What you need to do: When you reproduce the entries below, keep each one exact and drop any pictures.

++++

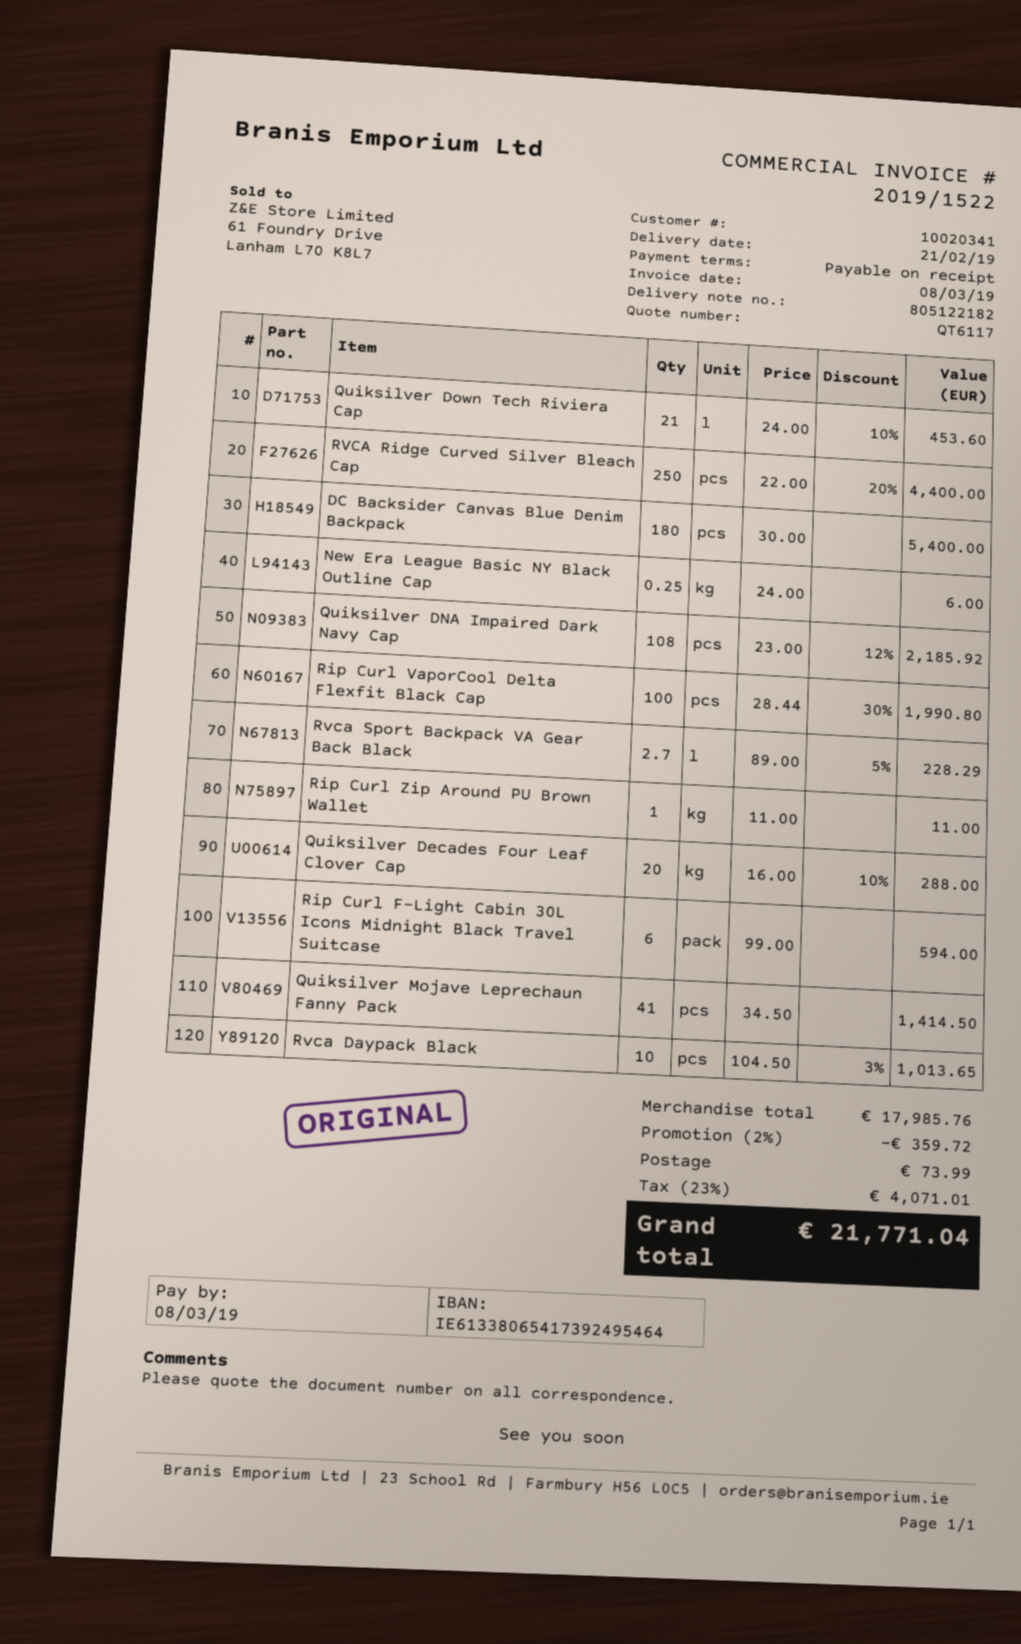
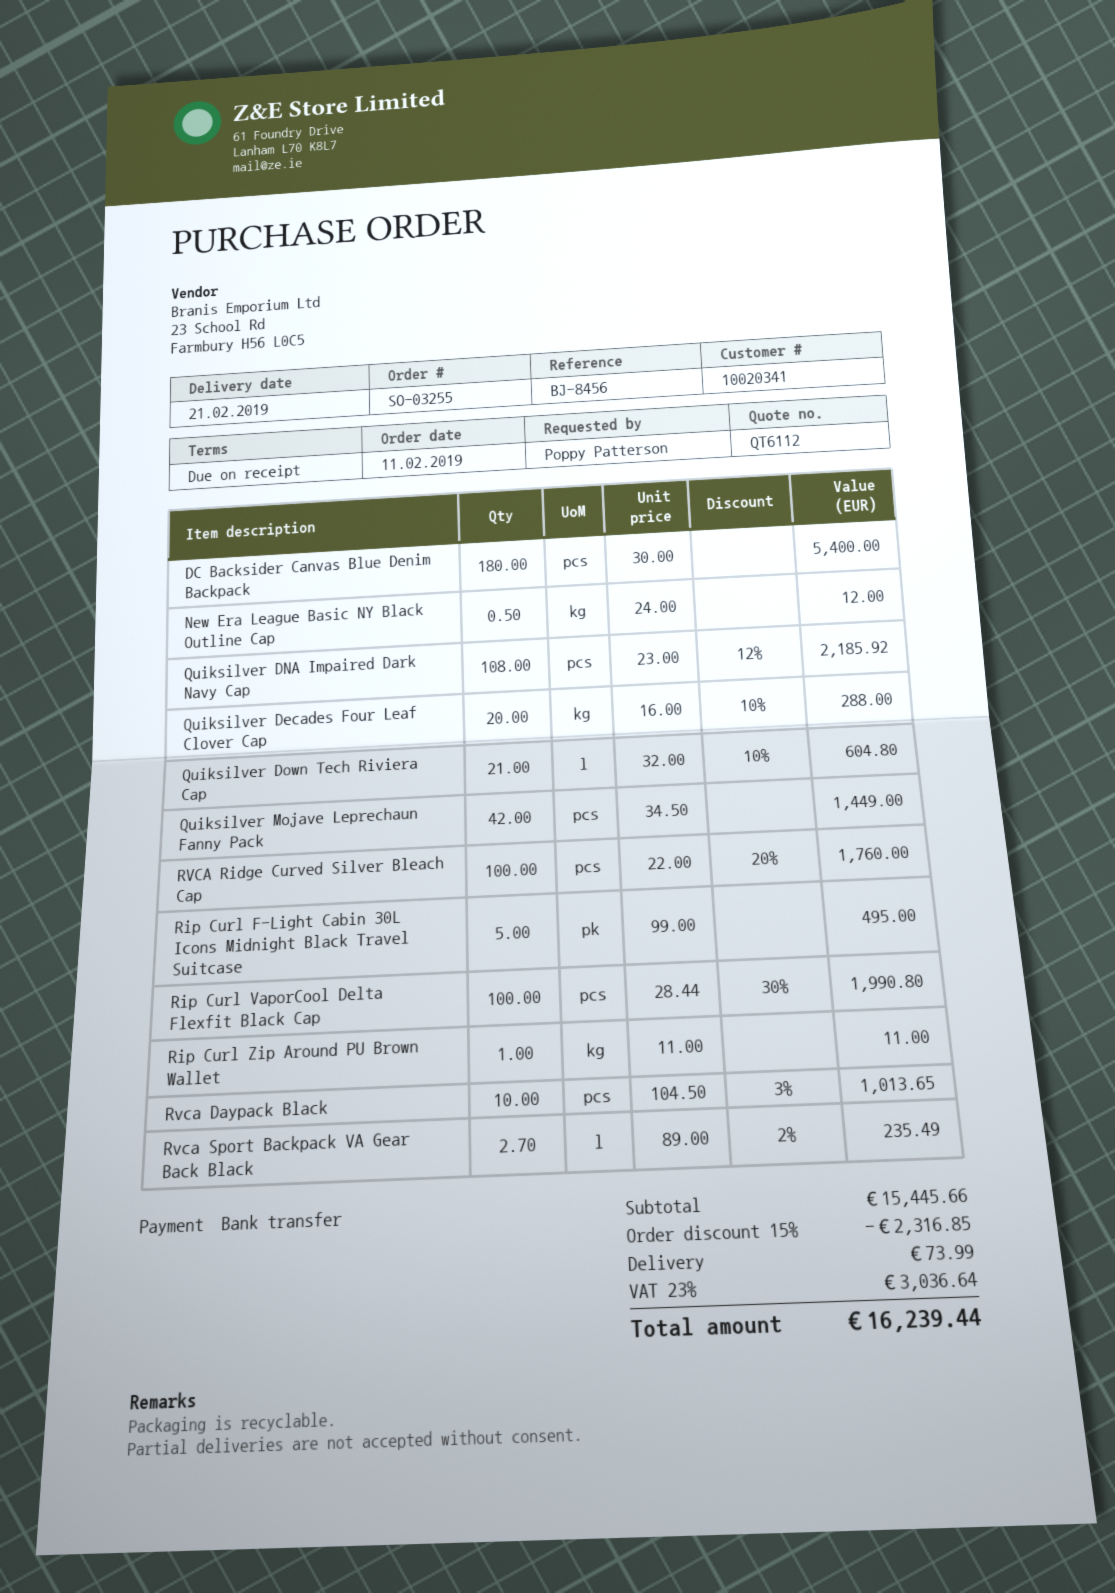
quote number: QT6117 -> QT6112
Quiksilver Down Tech Riviera Cap: 21 x 24.00 - 10% = 453.60 -> 21 x 32.00 - 10% = 604.80
RVCA Ridge Curved Silver Bleach Cap: 250 x 22.00 - 20% = 4400.00 -> 100 x 22.00 - 20% = 1760.00
New Era League Basic NY Black Outline Cap: 0.25 x 24.00 = 6.00 -> 0.5 x 24.00 = 12.00
Rvca Sport Backpack VA Gear Back Black: 2.7 x 89.00 - 5% = 228.29 -> 2.7 x 89.00 - 2% = 235.49
Rip Curl F-Light Cabin 30L Icons Midnight Black Travel Suitcase: 6 x 99.00 = 594.00 -> 5 x 99.00 = 495.00
Quiksilver Mojave Leprechaun Fanny Pack: 41 x 34.50 = 1414.50 -> 42 x 34.50 = 1449.00
subtotal: 17985.76 -> 15445.66
discount: 2% = 359.72 -> 15% = 2316.85
tax: 23% = 4071.01 -> 23% = 3036.64
total: 21771.04 -> 16239.44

++++

Written answer:
quote number: QT6117 -> QT6112
Quiksilver Down Tech Riviera Cap: 21 x 24.00 - 10% = 453.60 -> 21 x 32.00 - 10% = 604.80
RVCA Ridge Curved Silver Bleach Cap: 250 x 22.00 - 20% = 4400.00 -> 100 x 22.00 - 20% = 1760.00
New Era League Basic NY Black Outline Cap: 0.25 x 24.00 = 6.00 -> 0.5 x 24.00 = 12.00
Rvca Sport Backpack VA Gear Back Black: 2.7 x 89.00 - 5% = 228.29 -> 2.7 x 89.00 - 2% = 235.49
Rip Curl F-Light Cabin 30L Icons Midnight Black Travel Suitcase: 6 x 99.00 = 594.00 -> 5 x 99.00 = 495.00
Quiksilver Mojave Leprechaun Fanny Pack: 41 x 34.50 = 1414.50 -> 42 x 34.50 = 1449.00
subtotal: 17985.76 -> 15445.66
discount: 2% = 359.72 -> 15% = 2316.85
tax: 23% = 4071.01 -> 23% = 3036.64
total: 21771.04 -> 16239.44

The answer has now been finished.